Baseline Scenario: The Unoptimized E-commerce Product Catalog
Let's establish a baseline to quantify the problem. We'll model a product catalog table where each product has a properties JSONB column to store a wide variety of attributes.
First, let's set up our test environment and table.
-- Ensure we have the necessary extensions
CREATE EXTENSION IF NOT EXISTS "uuid-ossp";
-- Create the product catalog table
CREATE TABLE products (
id UUID PRIMARY KEY DEFAULT uuid_generate_v4(),
sku TEXT NOT NULL UNIQUE,
product_status TEXT NOT NULL, -- e.g., 'draft', 'active', 'archived'
properties JSONB NOT NULL,
created_at TIMESTAMPTZ NOT NULL DEFAULT NOW(),
updated_at TIMESTAMPTZ NOT NULL DEFAULT NOW()
);
-- Create an index on the status for filtering
CREATE INDEX idx_products_status ON products(product_status);
Now, let's populate this table with a realistic dataset of 5 million products. We'll simulate a distribution where only 10% of products are active, 80% are archived, and 10% are drafts. This is a common pattern where the vast majority of data is historical or inactive.

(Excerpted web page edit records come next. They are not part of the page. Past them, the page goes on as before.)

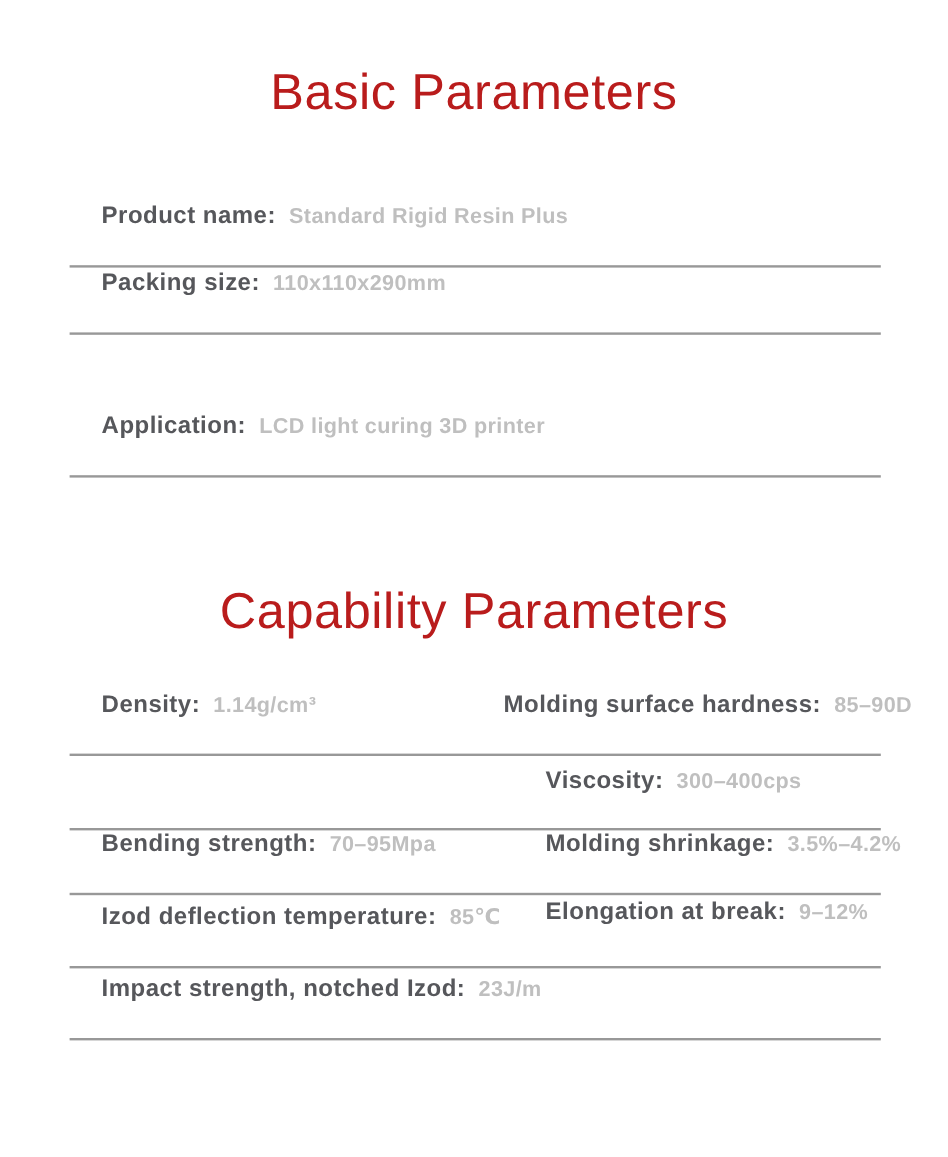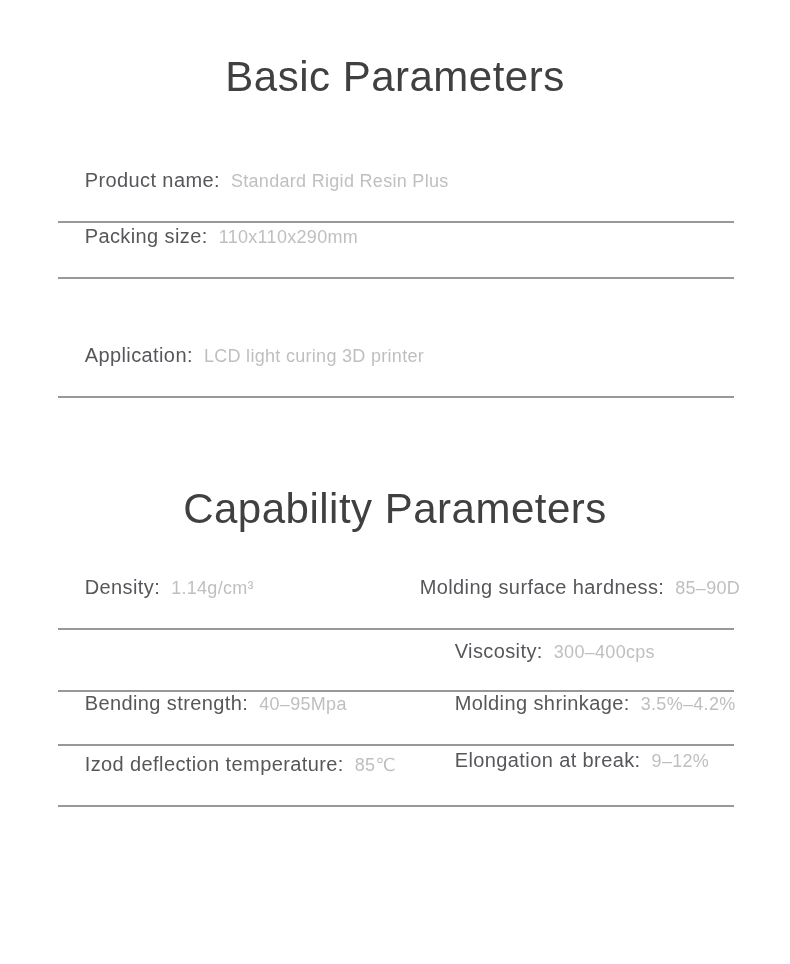--- a/index.html
+++ b/index.html
@@ -18,7 +18,7 @@
     text-align: center;
     font-size: 42px;
     font-weight: 400;
-    color: #404040;
+    color: #b91c1c;
     letter-spacing: 0.5px;
     line-height: 1;
     white-space: pre;

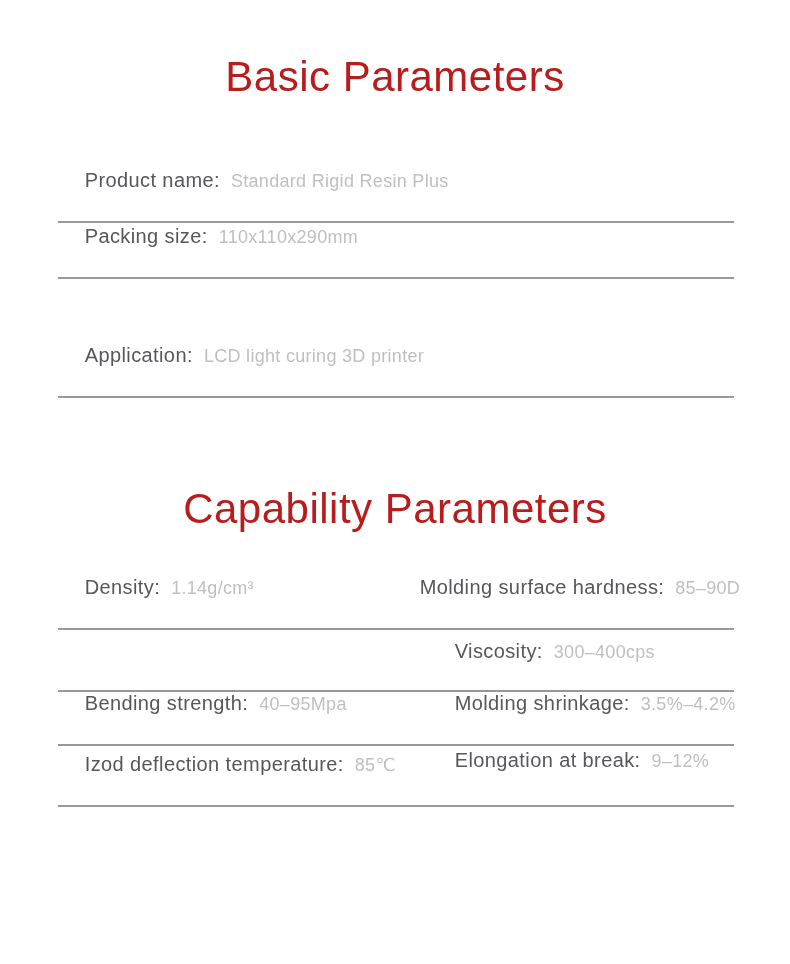--- a/index.html
+++ b/index.html
@@ -31,6 +31,7 @@
     left: 58px;
     width: 676px;
     border-bottom: 2px solid #989898;
+    font-weight: bold;
   }
   
   #b-r1 { top: 190px; height: 31px; }

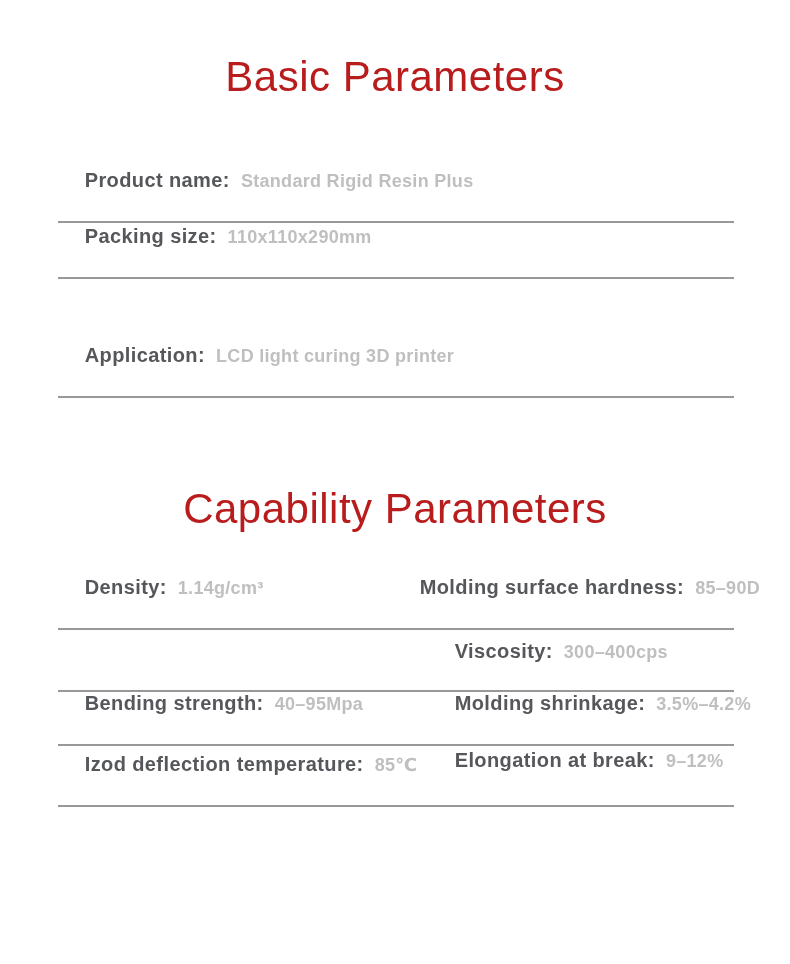--- a/index.html
+++ b/index.html
@@ -117,7 +117,7 @@
 
   <div class="spec-row" id="c-r3">
     <span class="cell c1">
-      <span class="spec-label">Bending strength:</span><span class="spec-value">40–95Mpa</span>
+      <span class="spec-label">Bending strength:</span><span class="spec-value">70–95Mpa</span>
     </span>
     <span class="cell c2-cap">
       <span class="spec-label">Molding shrinkage:</span><span class="spec-value">3.5%–4.2%</span>

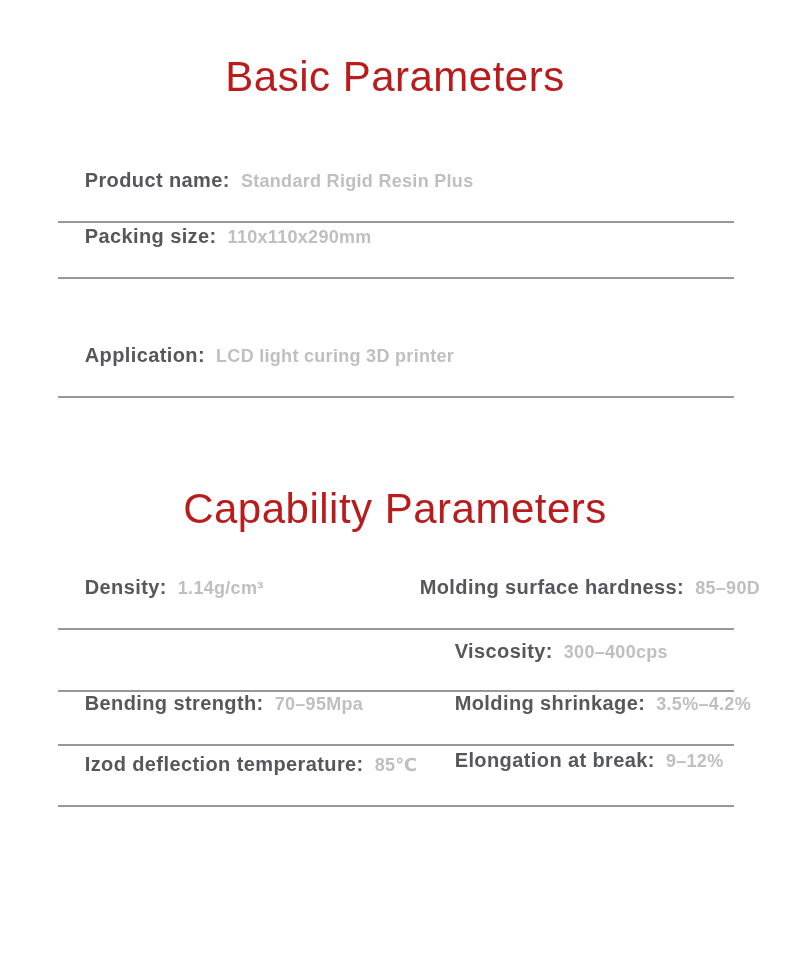--- a/index.html
+++ b/index.html
@@ -133,6 +133,11 @@
     </span>
   </div>
 
+  <div class="spec-row" id="c-r5">
+    <span class="cell c1">
+      <span class="spec-label">Impact strength, notched Izod:</span><span class="spec-value">23J/m</span>
+    </span>
+  </div>
 
 </div>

-- Insert 5 million records
INSERT INTO products (sku, product_status, properties)
SELECT
'SKU-' || n,
CASE
WHEN r < 0.1 THEN 'active'
WHEN r < 0.2 THEN 'draft'
ELSE 'archived'
END,
jsonb_build_object(
'name', 'Product ' || n,
'tags', ARRAY['tag' || (n % 100), 'tag' || (n % 101)],
'specs', jsonb_build_object(
'weight_kg', n % 50,
'dimensions', jsonb_build_object('w', n % 100, 'h', n % 200, 'd', n % 50),
'material', CASE WHEN n % 3 = 0 THEN 'steel' WHEN n % 3 = 1 THEN 'plastic' ELSE 'wood' END
),
'inventory', jsonb_build_object(
'stock', n % 1000,
'warehouses', ARRAY['wh_a', 'wh_b']
),
-- Add some random data to increase JSONB complexity
'random_attr_' || (n % 20), 'value_' || n
)
FROM generate_series(1, 5000000) as n, random() as r;
Now, let's create the standard, full GIN index on the properties column.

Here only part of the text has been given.